Elle a commencé par la démission du Parlement de Roshi Badhain, le 23 juin dernier. Très vite, les partis politiques de l’opposition ont affiché leurs couleurs et ont déjoué la stratégie du député démissionnaire, qui avait pensé que tous ses anciens collègues de l’opposition parlementaire conjugueraient leurs forces pour le soutenir et l’aider à reconquérir son siège parlementaire.

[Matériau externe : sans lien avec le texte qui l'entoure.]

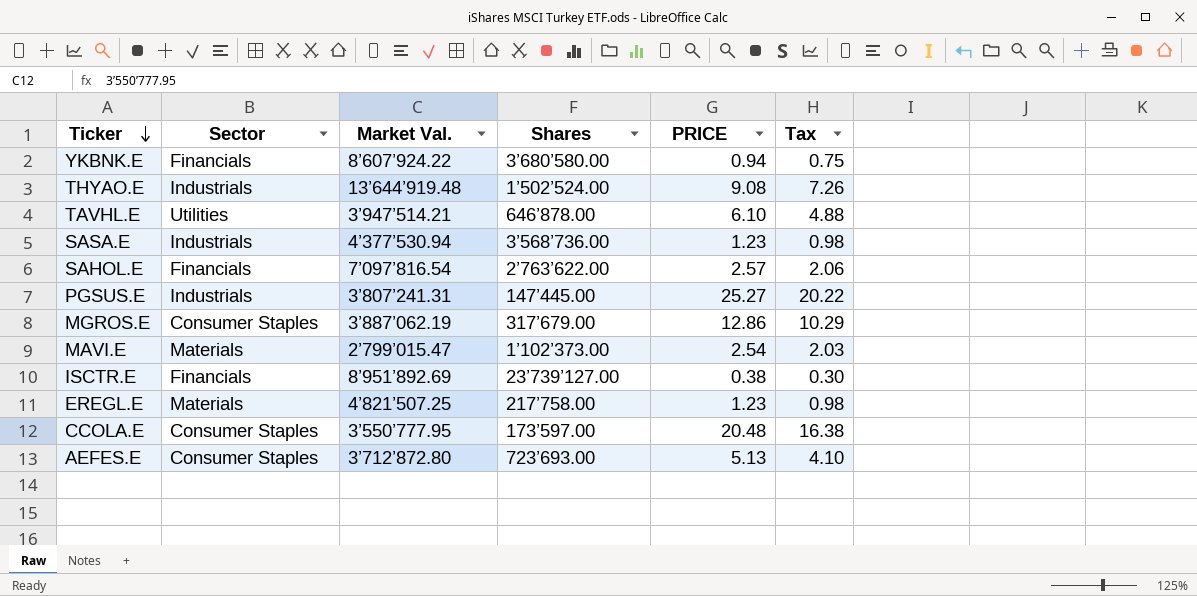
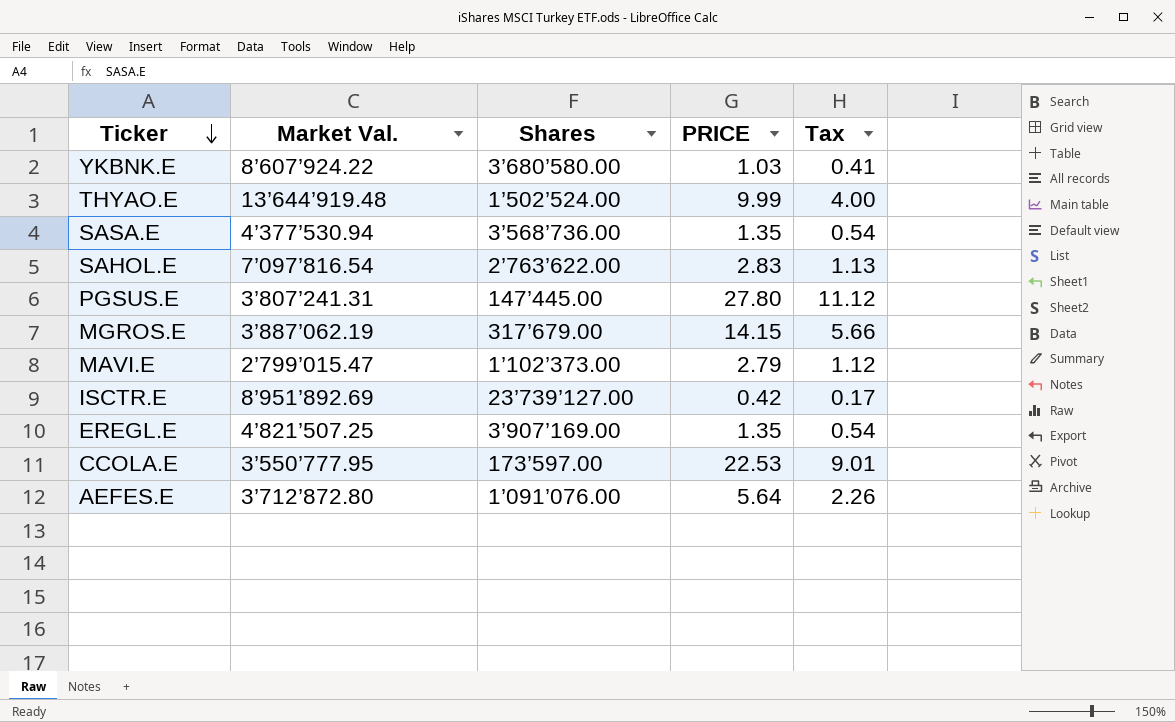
column Sector | position: 2 -> none
column Tax | formula: [PRICE] * 0.8 -> [PRICE] * 0.4
row TAVHL.E: Utilities | 3’947’514.21 | 646’878.00 | 6.10 | 4.88 -> none
YKBNK.E | PRICE: 0.94 -> 1.03
THYAO.E | PRICE: 9.08 -> 9.99
SASA.E | PRICE: 1.23 -> 1.35
SAHOL.E | PRICE: 2.57 -> 2.83
PGSUS.E | PRICE: 25.27 -> 27.80
MGROS.E | PRICE: 12.86 -> 14.15
MAVI.E | PRICE: 2.54 -> 2.79
ISCTR.E | PRICE: 0.38 -> 0.42
EREGL.E | Shares: 217’758.00 -> 3’907’169.00
EREGL.E | PRICE: 1.23 -> 1.35
CCOLA.E | PRICE: 20.48 -> 22.53
AEFES.E | Shares: 723’693.00 -> 1’091’076.00
AEFES.E | PRICE: 5.13 -> 5.64

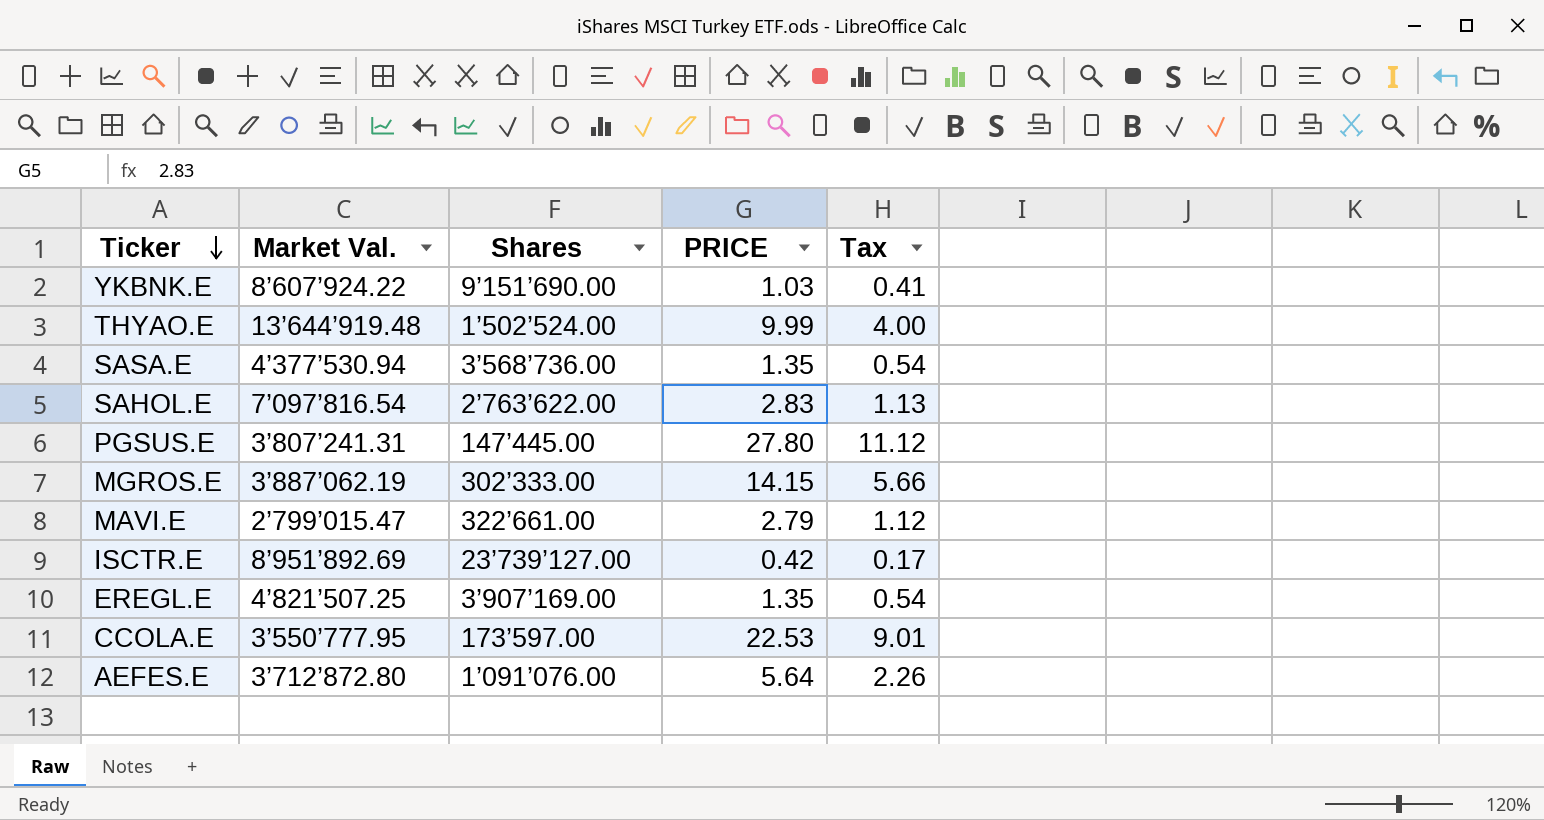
YKBNK.E | Shares: 3’680’580.00 -> 9’151’690.00
MGROS.E | Shares: 317’679.00 -> 302’333.00
MAVI.E | Shares: 1’102’373.00 -> 322’661.00

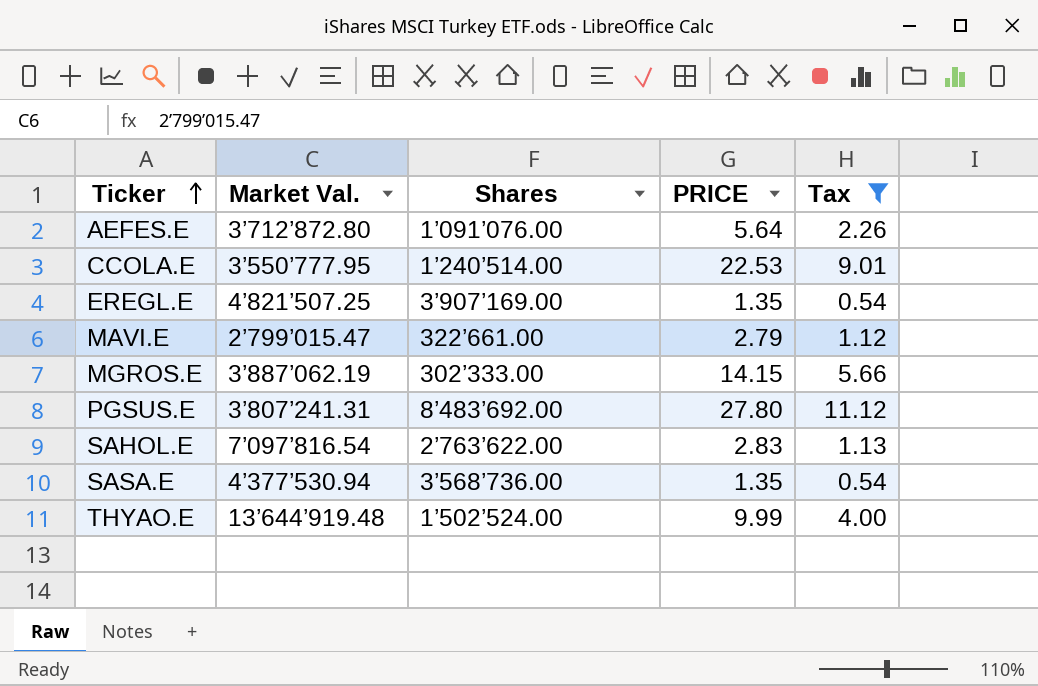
filter: none -> Tax >= 0.54
row order: Ticker descending -> Ticker ascending
CCOLA.E | Shares: 173’597.00 -> 1’240’514.00
PGSUS.E | Shares: 147’445.00 -> 8’483’692.00

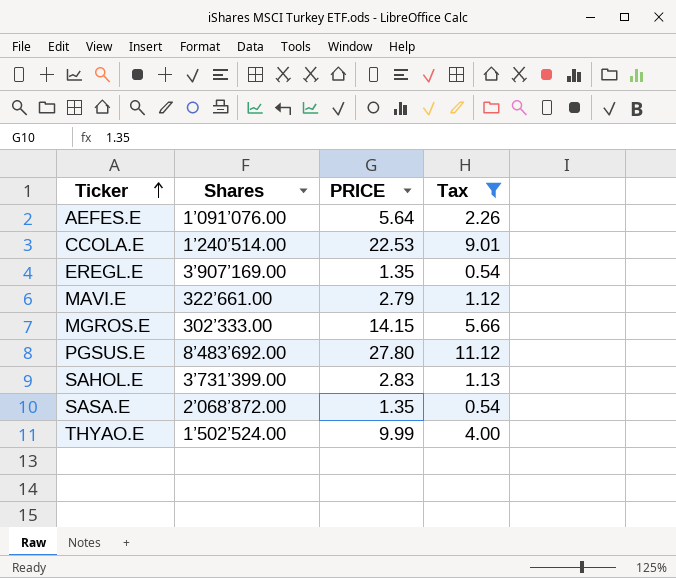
column Market Val. | position: 2 -> none
SAHOL.E | Shares: 2’763’622.00 -> 3’731’399.00
SASA.E | Shares: 3’568’736.00 -> 2’068’872.00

C’était sans doute un peu naïf de sa part. Il était en effet clair dès le départ que cette élection était une occasion rêvée pour évaluer le poids de chaque formation politique dans le paysage électoral mauricien et, pourquoi pas, pour tenter sa chance de faire élire un candidat afin de consolider sa position au parlement.

Du coup, le leader du Reform Party s’est retrouvé dans une situation où il avait, pour adversaires, l’alliance gouvernementale, qu’il avait au départ dénoncé pour la façon dont le projet Metro Express était mis en œuvre, mais également les autres partis de l’opposition, qu’il traite désormais de « dinosaures politiques ».